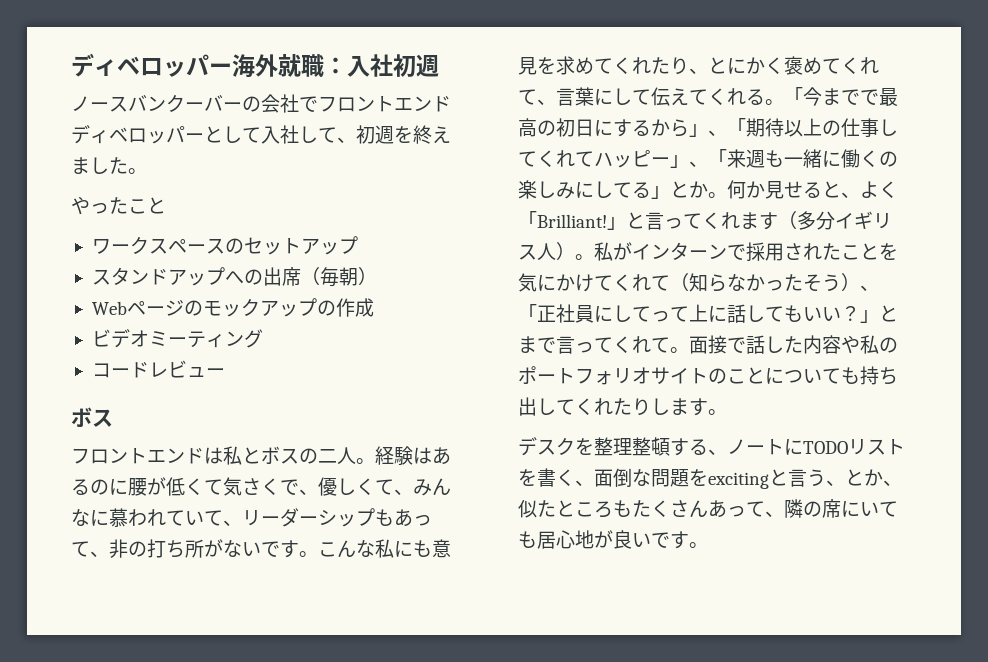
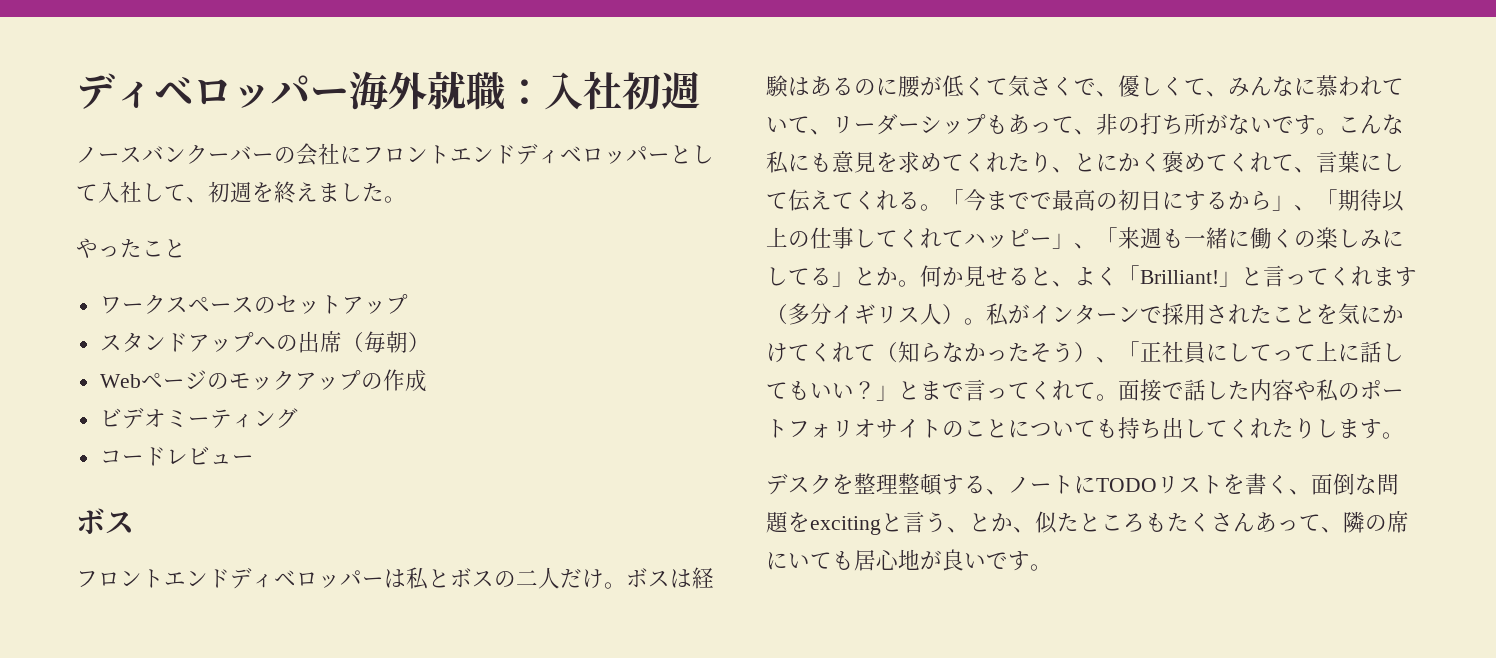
- ノースバンクーバーの会社でフロントエンドディベロッパーとして入社して、初週を終えました。
+ ノースバンクーバーの会社にフロントエンドディベロッパーとして入社して、初週を終えました。
- フロントエンドは私とボスの二人。経験はあるのに腰が低くて気さくで、優しくて、みんなに慕われていて、リーダーシップもあって、非の打ち所がないです。
+ フロントエンドディベロッパーは私とボスの二人だけ。ボスは経験はあるのに腰が低くて気さくで、優しくて、みんなに慕われていて、リーダーシップもあって、非の打ち所がないです。

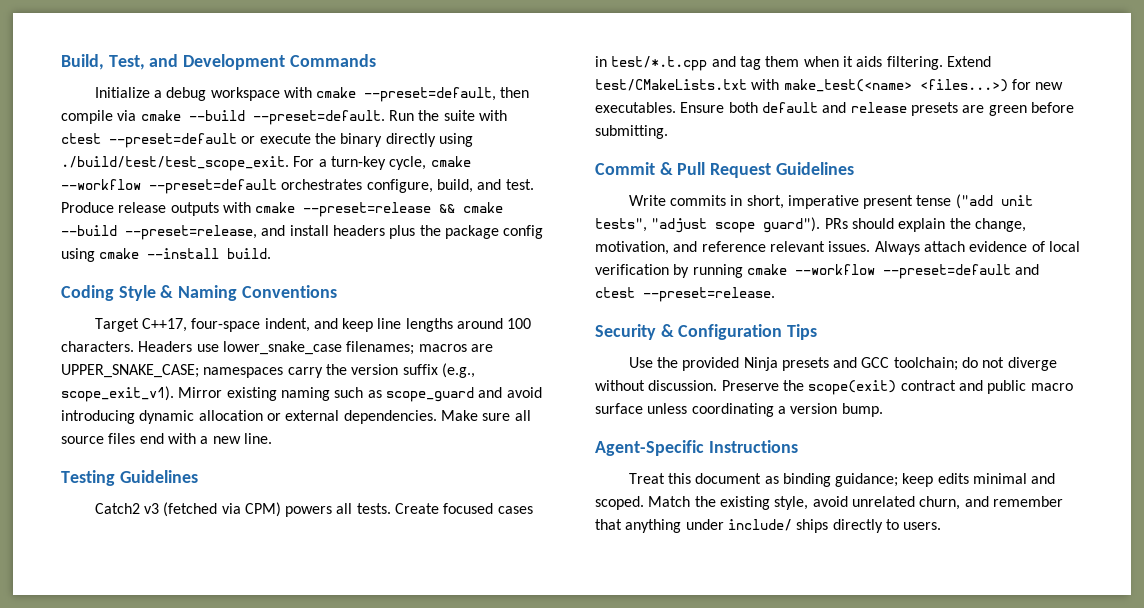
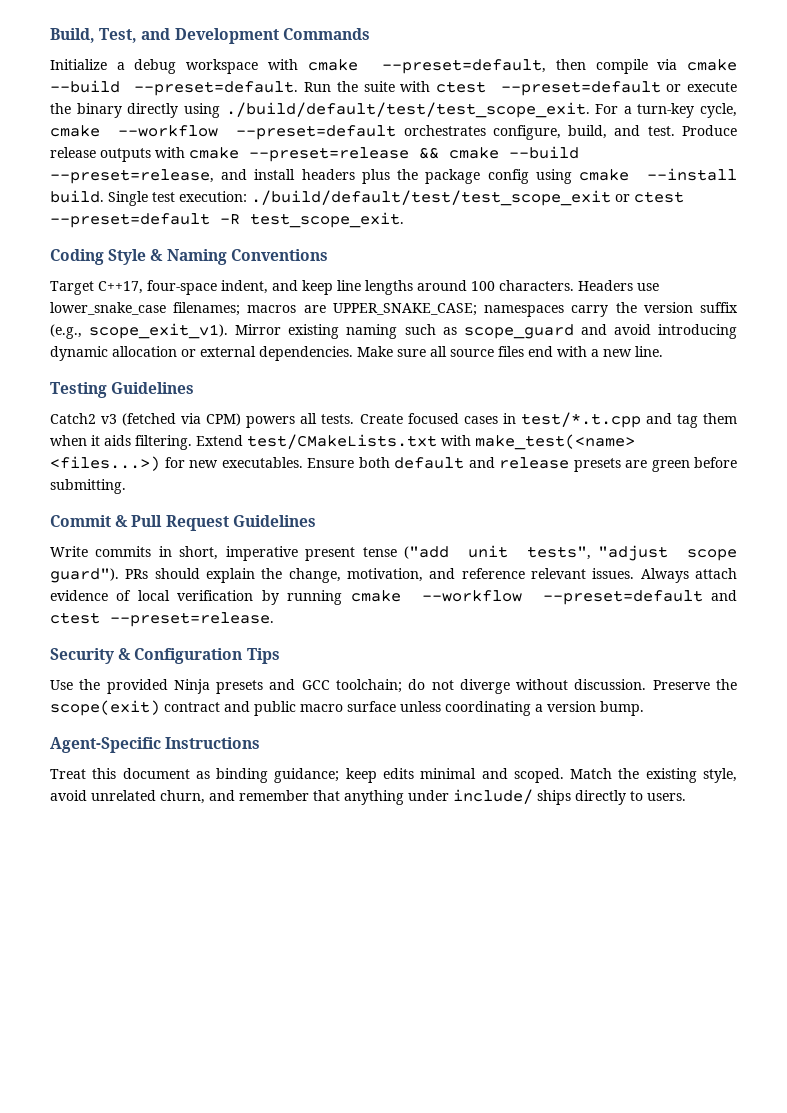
- Run the suite with ctest --preset=default or execute the binary directly using ./build/test/test_scope_exit. For a turn-key cycle, cmake --workflow --preset=default orchestrates configure, build, and test.
+ Run the suite with ctest --preset=default or execute the binary directly using ./build/default/test/test_scope_exit. For a turn-key cycle, cmake --workflow --preset=default orchestrates configure, build, and test.
+ Single test execution: ./build/default/test/test_scope_exit or ctest --preset=default -R test_scope_exit.

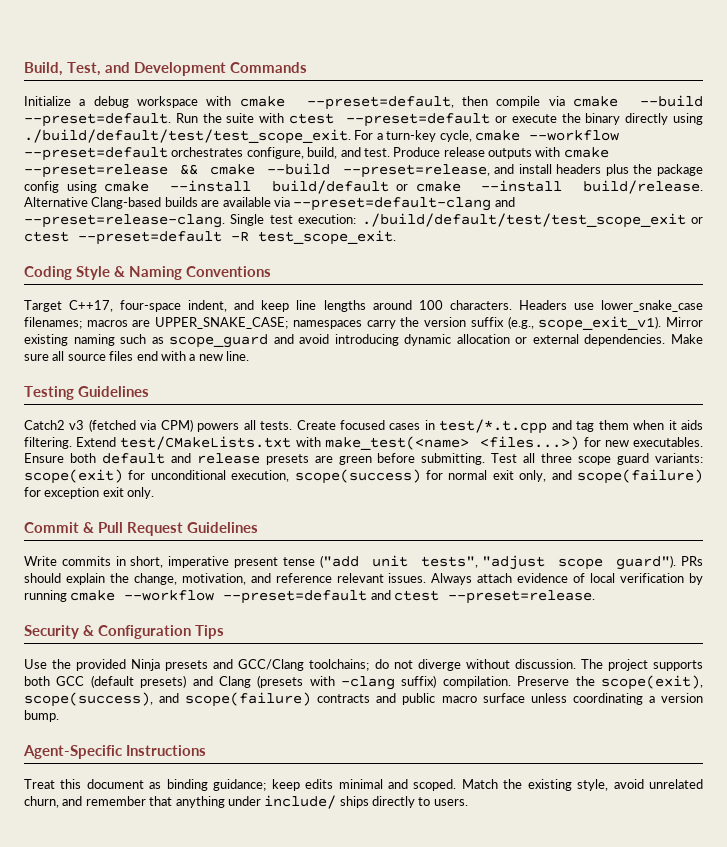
- Produce release outputs with cmake --preset=release && cmake --build --preset=release, and install headers plus the package config using cmake --install build.
+ Produce release outputs with cmake --preset=release && cmake --build --preset=release, and install headers plus the package config using cmake --install build/default or cmake --install build/release. Alternative Clang-based builds are available via --preset=default-clang and --preset=release-clang.
+ Test all three scope guard variants: scope(exit) for unconditional execution, scope(success) for normal exit only, and scope(failure) for exception exit only.
- Use the provided Ninja presets and GCC toolchain; do not diverge without discussion.
+ Use the provided Ninja presets and GCC/Clang toolchains; do not diverge without discussion.
- Preserve the scope(exit) contract and public macro surface unless coordinating a version bump.
+ The project supports both GCC (default presets) and Clang (presets with -clang suffix) compilation. Preserve the scope(exit), scope(success), and scope(failure) contracts and public macro surface unless coordinating a version bump.

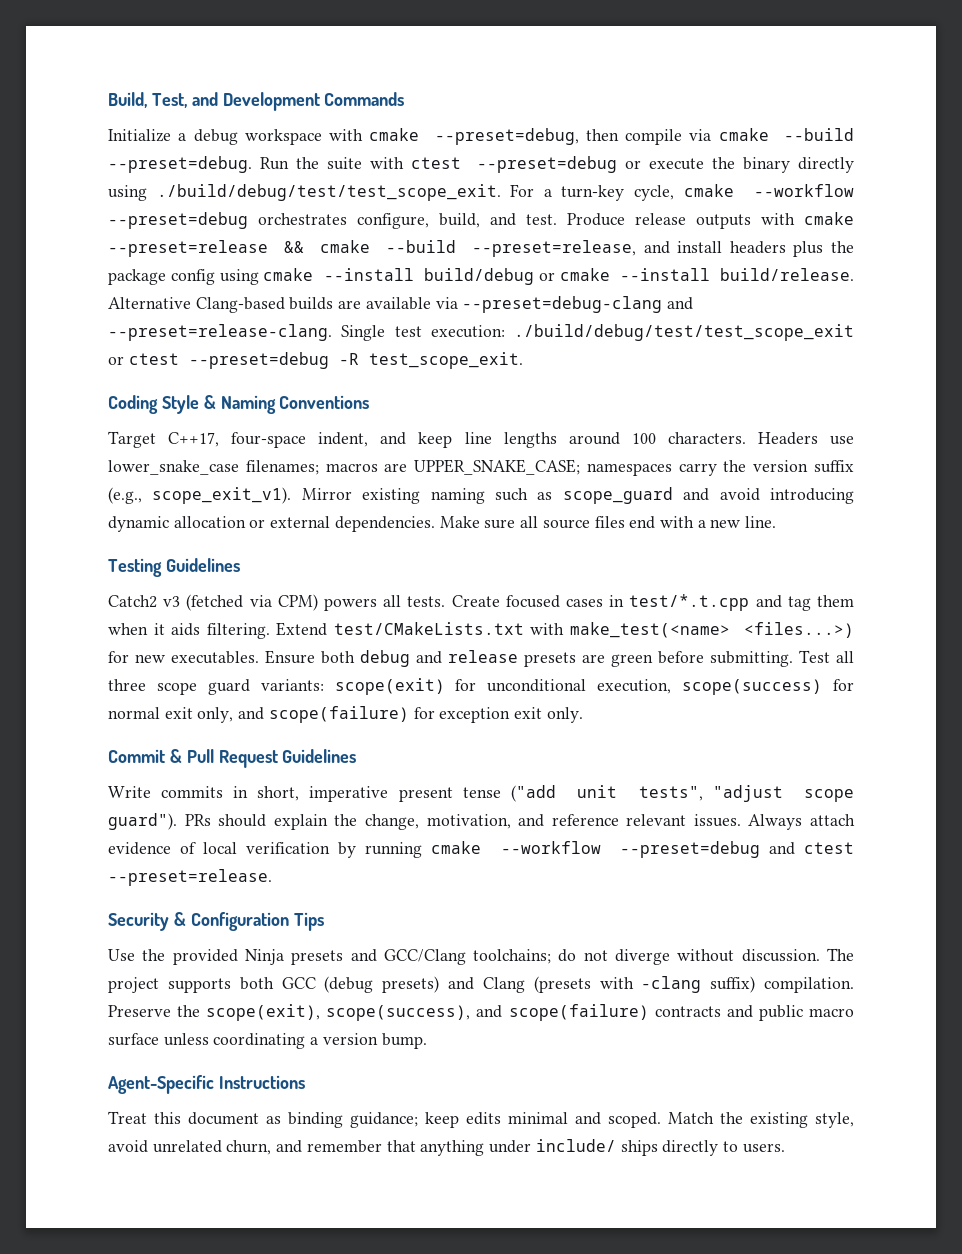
- Initialize a debug workspace with cmake --preset=default, then compile via cmake --build --preset=default.
+ Initialize a debug workspace with cmake --preset=debug, then compile via cmake --build --preset=debug.
- Run the suite with ctest --preset=default or execute the binary directly using ./build/default/test/test_scope_exit. For a turn-key cycle, cmake --workflow --preset=default orchestrates configure, build, and test.
+ Run the suite with ctest --preset=debug or execute the binary directly using ./build/debug/test/test_scope_exit. For a turn-key cycle, cmake --workflow --preset=debug orchestrates configure, build, and test.
- Produce release outputs with cmake --preset=release && cmake --build --preset=release, and install headers plus the package config using cmake --install build/default or cmake --install build/release.
+ Produce release outputs with cmake --preset=release && cmake --build --preset=release, and install headers plus the package config using cmake --install build/debug or cmake --install build/release.
- Alternative Clang-based builds are available via --preset=default-clang and --preset=release-clang.
+ Alternative Clang-based builds are available via --preset=debug-clang and --preset=release-clang.
- Single test execution: ./build/default/test/test_scope_exit or ctest --preset=default -R test_scope_exit.
+ Single test execution: ./build/debug/test/test_scope_exit or ctest --preset=debug -R test_scope_exit.
- Ensure both default and release presets are green before submitting.
+ Ensure both debug and release presets are green before submitting.
- Always attach evidence of local verification by running cmake --workflow --preset=default and ctest --preset=release.
+ Always attach evidence of local verification by running cmake --workflow --preset=debug and ctest --preset=release.
- The project supports both GCC (default presets) and Clang (presets with -clang suffix) compilation.
+ The project supports both GCC (debug presets) and Clang (presets with -clang suffix) compilation.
------------------------------
▶ [Work to complete] Exactly the lines from the top of the entries through the line with "cmake --install build.", inclusive, must be given again, with every picture omitted.

▶ [Answer section]
- ノースバンクーバーの会社でフロントエンドディベロッパーとして入社して、初週を終えました。
+ ノースバンクーバーの会社にフロントエンドディベロッパーとして入社して、初週を終えました。
- フロントエンドは私とボスの二人。経験はあるのに腰が低くて気さくで、優しくて、みんなに慕われていて、リーダーシップもあって、非の打ち所がないです。
+ フロントエンドディベロッパーは私とボスの二人だけ。ボスは経験はあるのに腰が低くて気さくで、優しくて、みんなに慕われていて、リーダーシップもあって、非の打ち所がないです。

- Run the suite with ctest --preset=default or execute the binary directly using ./build/test/test_scope_exit. For a turn-key cycle, cmake --workflow --preset=default orchestrates configure, build, and test.
+ Run the suite with ctest --preset=default or execute the binary directly using ./build/default/test/test_scope_exit. For a turn-key cycle, cmake --workflow --preset=default orchestrates configure, build, and test.
+ Single test execution: ./build/default/test/test_scope_exit or ctest --preset=default -R test_scope_exit.

- Produce release outputs with cmake --preset=release && cmake --build --preset=release, and install headers plus the package config using cmake --install build.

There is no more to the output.